A participação de Davis não poderia ser mais significativa, coincidindo com o Dia Internacional da Mulher Negra Latino-Americana e Caribenha e o Dia Nacional de Tereza de Benguela. Durante seu discurso, ela ressaltou a importância da memória ancestral em Paraty e defendeu que a arte e a literatura são ferramentas essenciais nas lutas por mudanças sociais.
A ativista também expressou sua preocupação com a gentrificação e o racismo ambiental, apontando como comunidades mais vulneráveis estão sendo afetadas por interesses econômicos que ameaçam suas terras ancestrais. A discussão incluiu referências a notáveis brasileiras como Conceição Evaristo, Beatriz Nascimento e Lélia Gonzalez, enfatizando como suas contribuições são vitais para os debates sobre raça, gênero e direitos humanos.
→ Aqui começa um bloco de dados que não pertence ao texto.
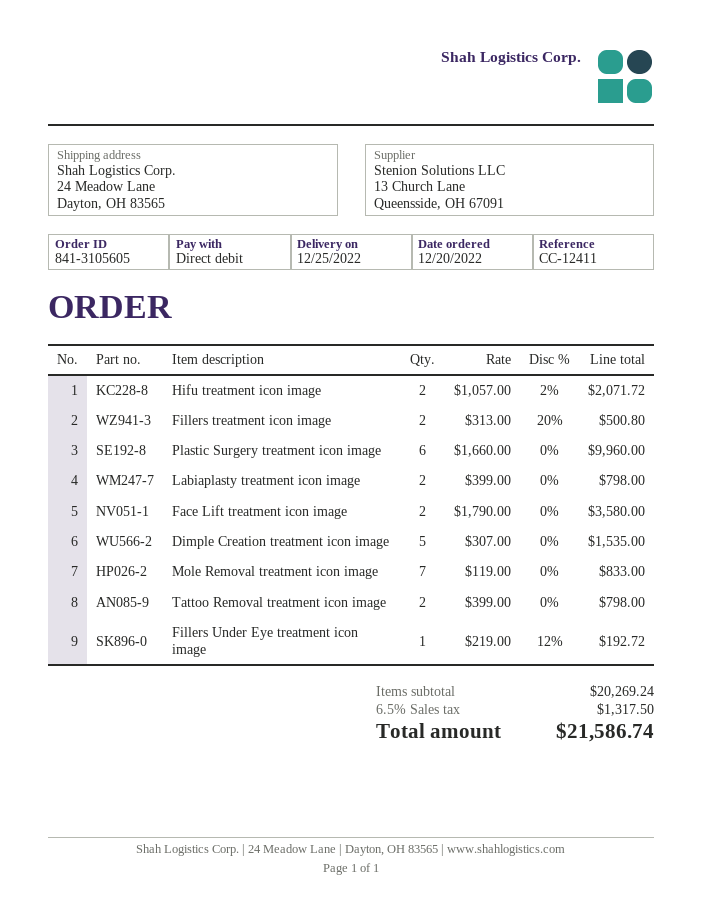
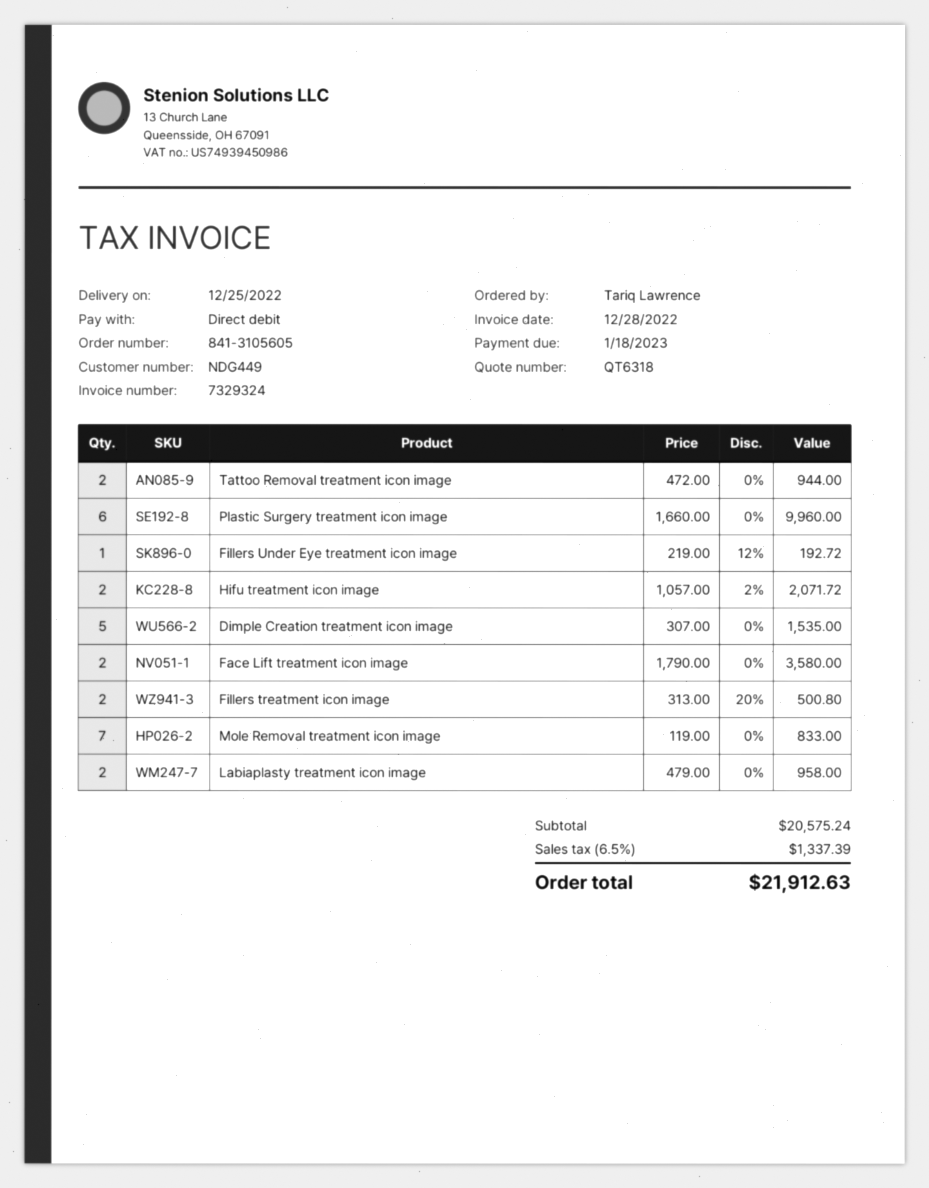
Labiaplasty treatment icon image: 2 x 399.00 = 798.00 -> 2 x 479.00 = 958.00
Tattoo Removal treatment icon image: 2 x 399.00 = 798.00 -> 2 x 472.00 = 944.00
subtotal: 20269.24 -> 20575.24
tax: 6.5% = 1317.50 -> 6.5% = 1337.39
total: 21586.74 -> 21912.63

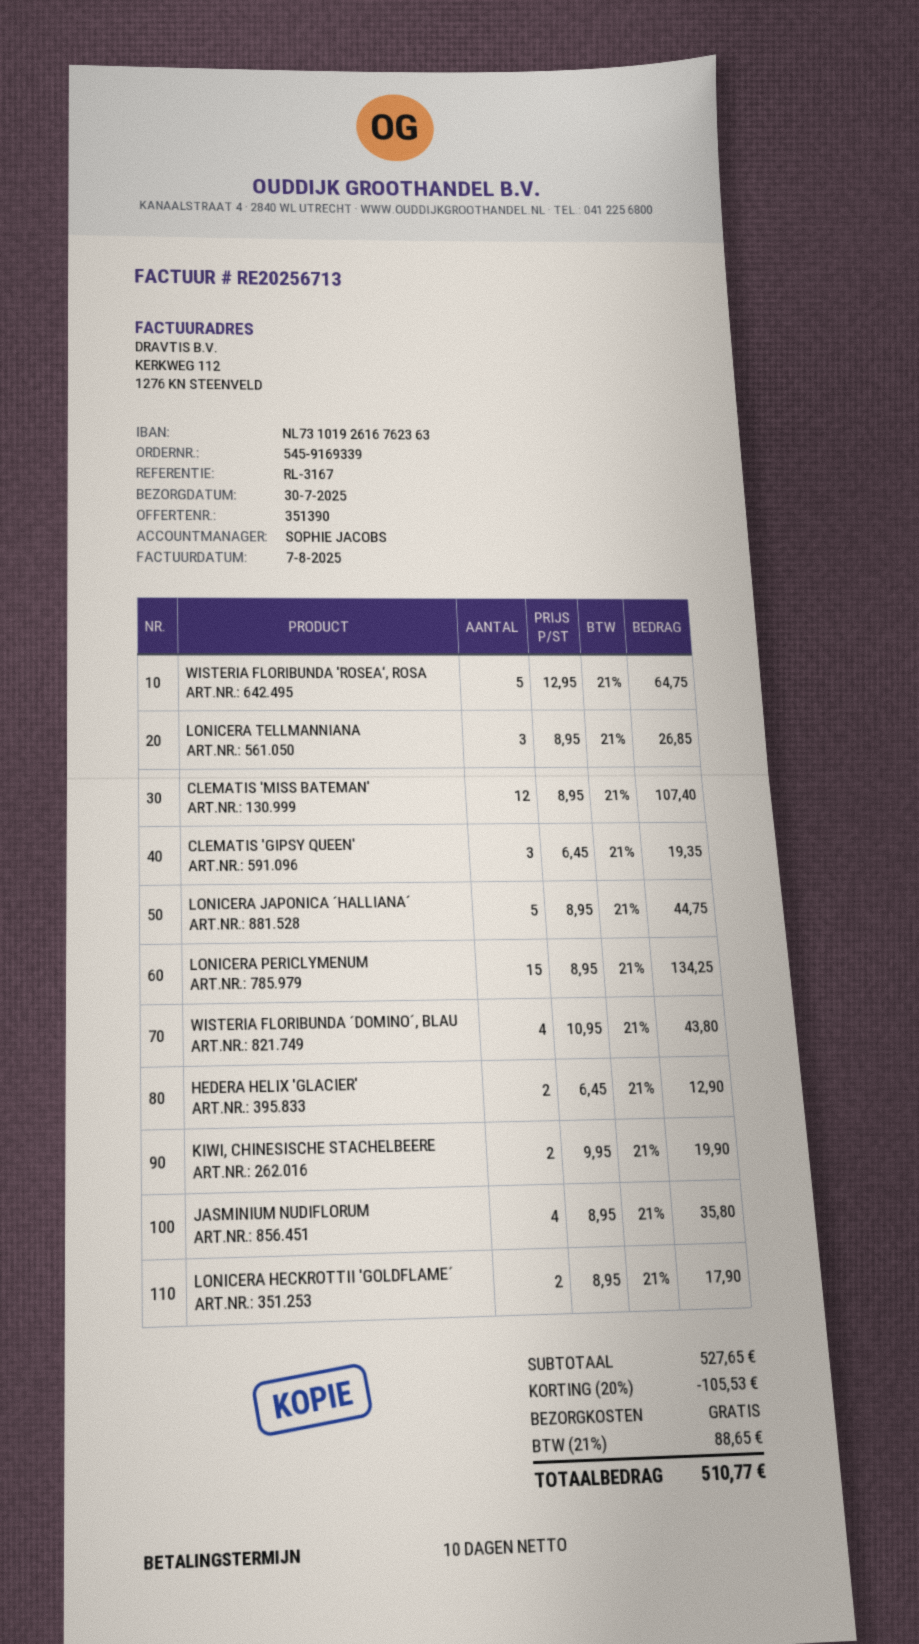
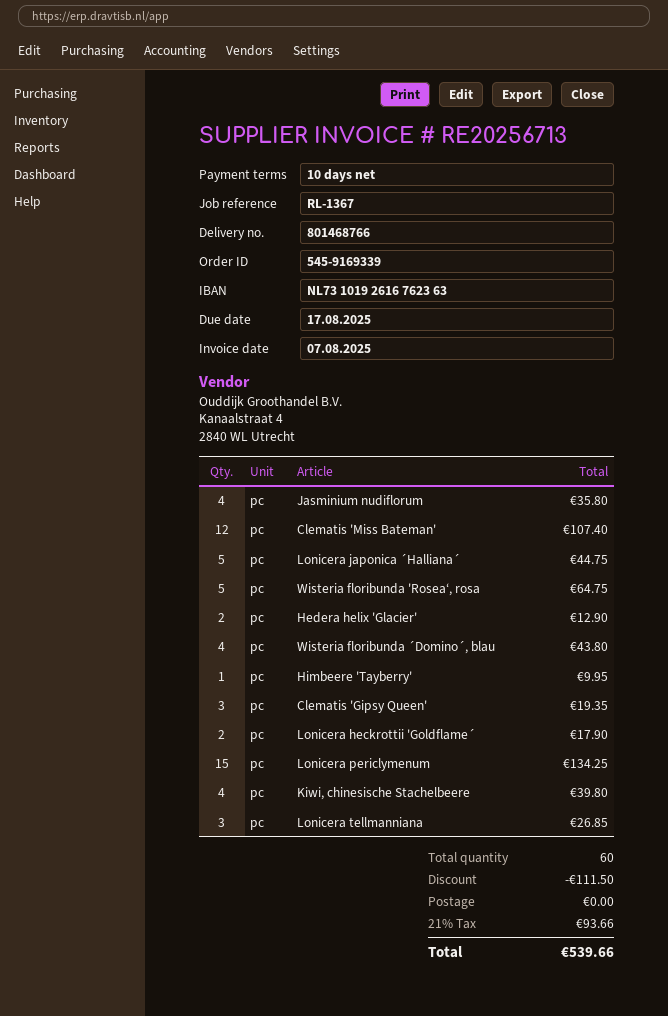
reference: RL-3167 -> RL-1367
KIWI, CHINESISCHE STACHELBEERE: 2 for 19.90 -> 4 for 39.80
Himbeere 'Tayberry': none -> 1 for 9.95
discount: 105.53 -> 111.50
tax: 21% = 88.65 -> 21% = 93.66
total: 510.77 -> 539.66

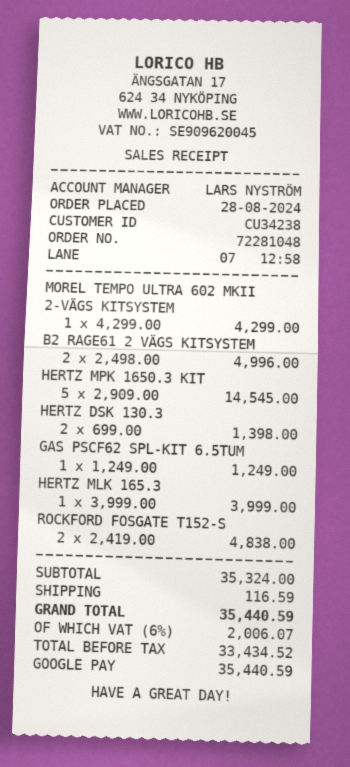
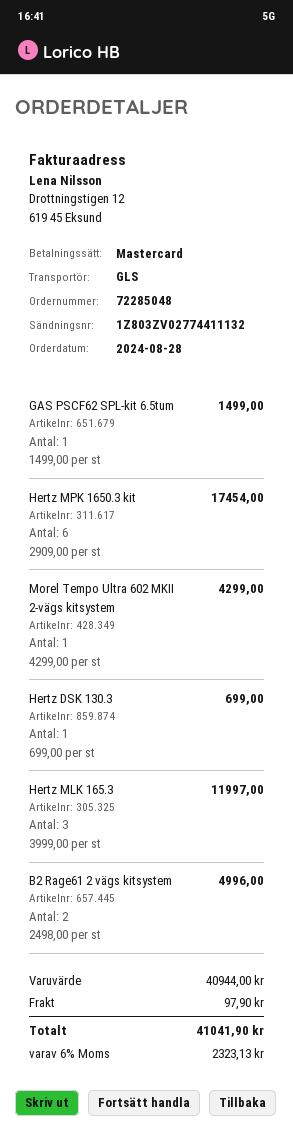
order number: 72281048 -> 72285048
payment method: Google Pay -> Mastercard
HERTZ MPK 1650.3 KIT: 5 x 2909.00 = 14545.00 -> 6 x 2909.00 = 17454.00
HERTZ DSK 130.3: 2 x 699.00 = 1398.00 -> 1 x 699.00 = 699.00
GAS PSCF62 SPL-KIT 6.5TUM: 1 x 1249.00 = 1249.00 -> 1 x 1499.00 = 1499.00
HERTZ MLK 165.3: 1 x 3999.00 = 3999.00 -> 3 x 3999.00 = 11997.00
ROCKFORD FOSGATE T152-S: 2 x 2419.00 = 4838.00 -> none
subtotal: 35324.00 -> 40944.00
shipping: 116.59 -> 97.90
tax: 6% = 2006.07 -> 6% = 2323.13
total: 35440.59 -> 41041.90

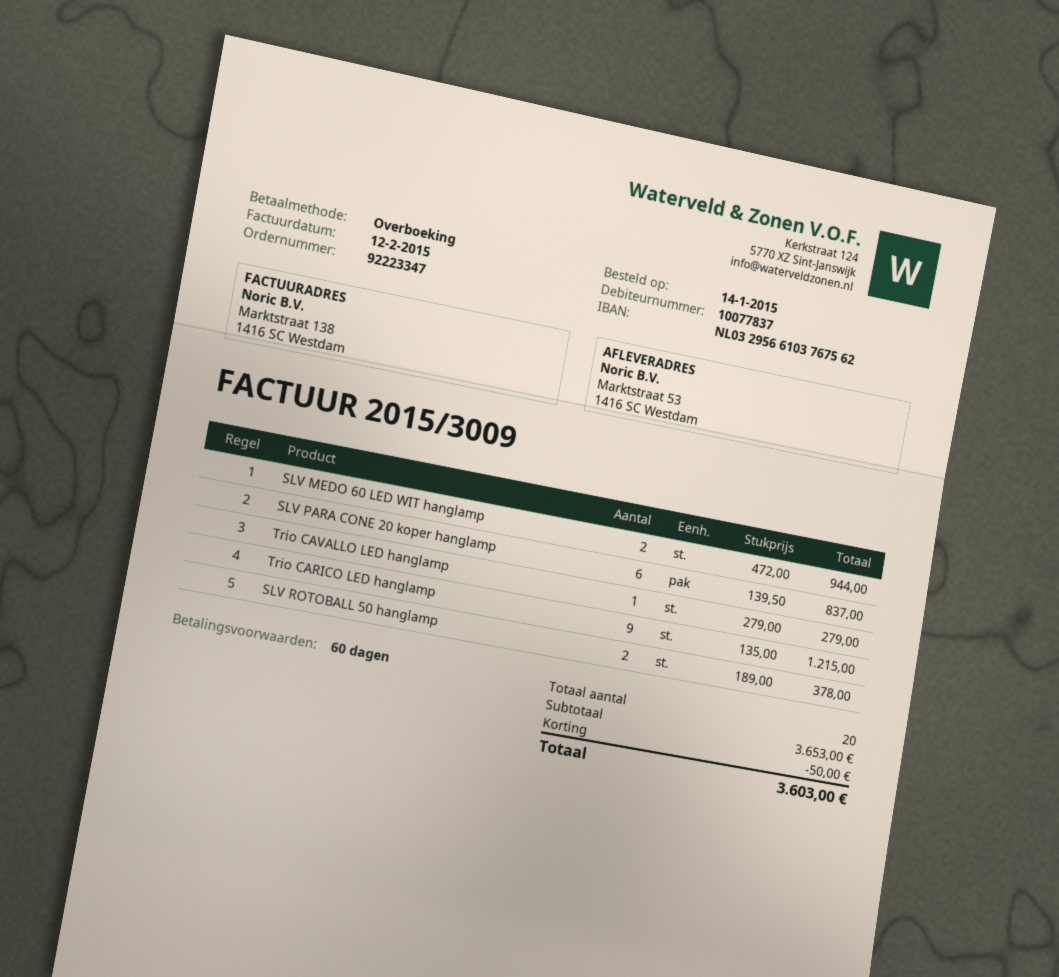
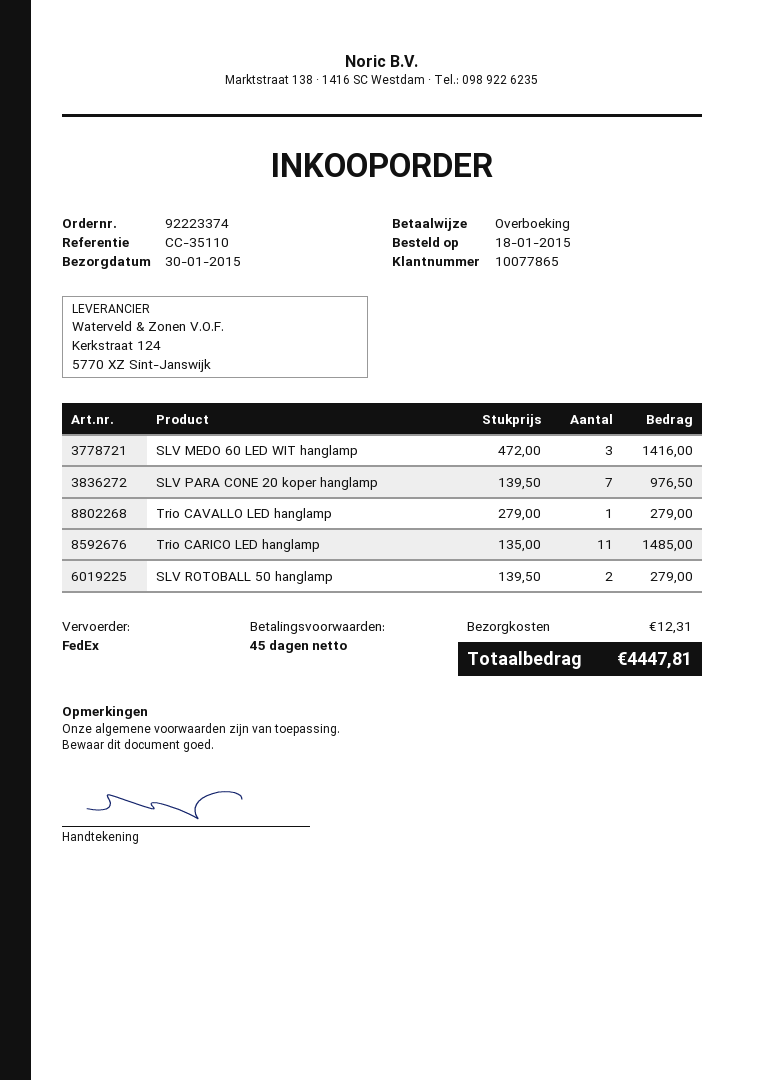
order number: 92223347 -> 92223374
order date: 2015-01-14 -> 2015-01-18
payment terms: 60 days -> 45 days
customer number: 10077837 -> 10077865
SLV MEDO 60 LED WIT hanglamp: 2 x 472.00 = 944.00 -> 3 x 472.00 = 1416.00
SLV PARA CONE 20 koper hanglamp: 6 x 139.50 = 837.00 -> 7 x 139.50 = 976.50
Trio CARICO LED hanglamp: 9 x 135.00 = 1215.00 -> 11 x 135.00 = 1485.00
SLV ROTOBALL 50 hanglamp: 2 x 189.00 = 378.00 -> 2 x 139.50 = 279.00
discount: 50.00 -> none
shipping: none -> 12.31
total: 3603.00 -> 4447.81

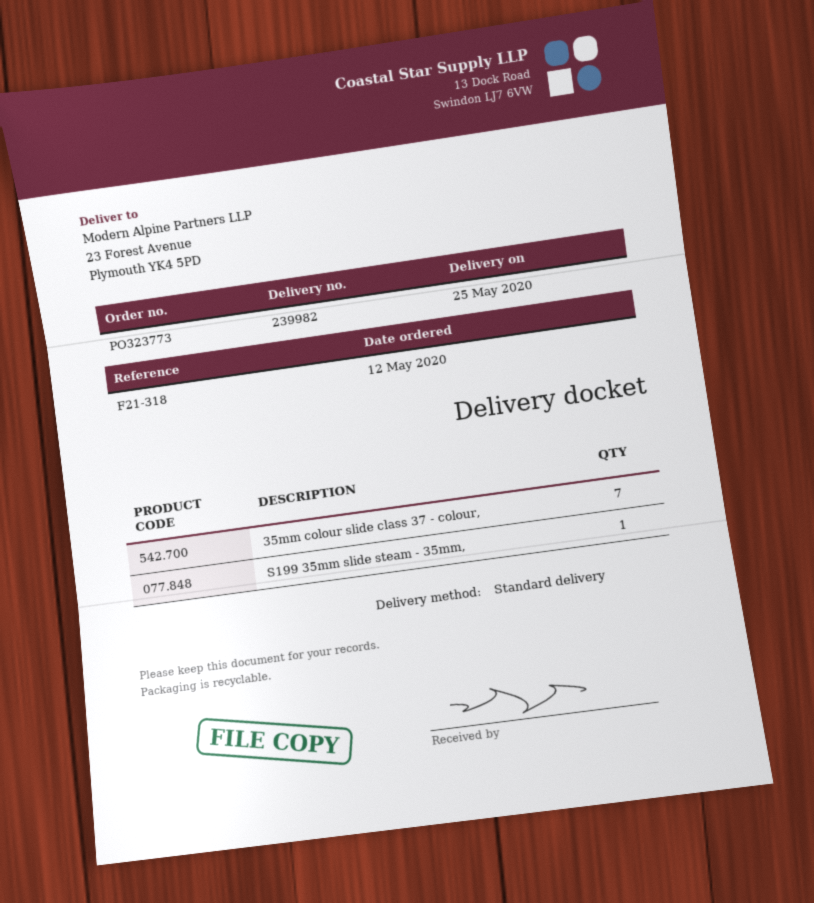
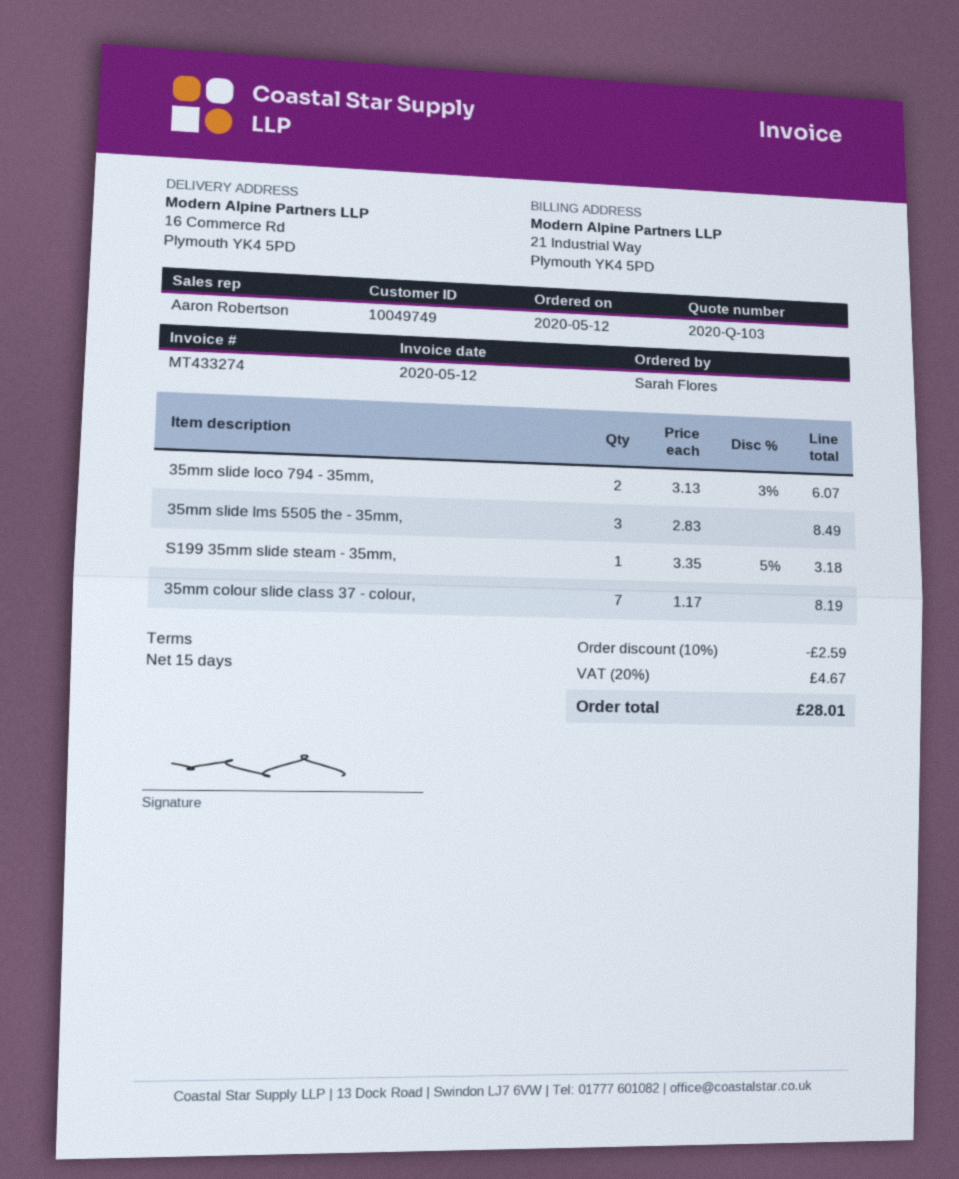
ship to: 23 Forest Avenue, Plymouth YK4 5PD -> 16 Commerce Rd, Plymouth YK4 5PD
35mm slide loco 794 - 35mm,: none -> 2
35mm slide lms 5505 the - 35mm,: none -> 3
Davis não hesitou em criticar o capitalismo e alertar sobre o crescimento de regimes autoritários, destacando a importância da mobilização coletiva. Ao relembrar sua prisão nos Estados Unidos, ela evidenciou o papel crucial dos movimentos populares em sua defesa e na luta contra a opressão.
Ela também abordou a violência contra as mulheres, enfatizando que mulheres negras e trans negras são as mais impactadas por essa violência de gênero. Davis trouxe à tona o legado da vereadora Marielle Franco, assassinada em 2018, reafirmando a necessidade de continuar sua luta por justiça e igualdade. As informações são da Agência Brasil.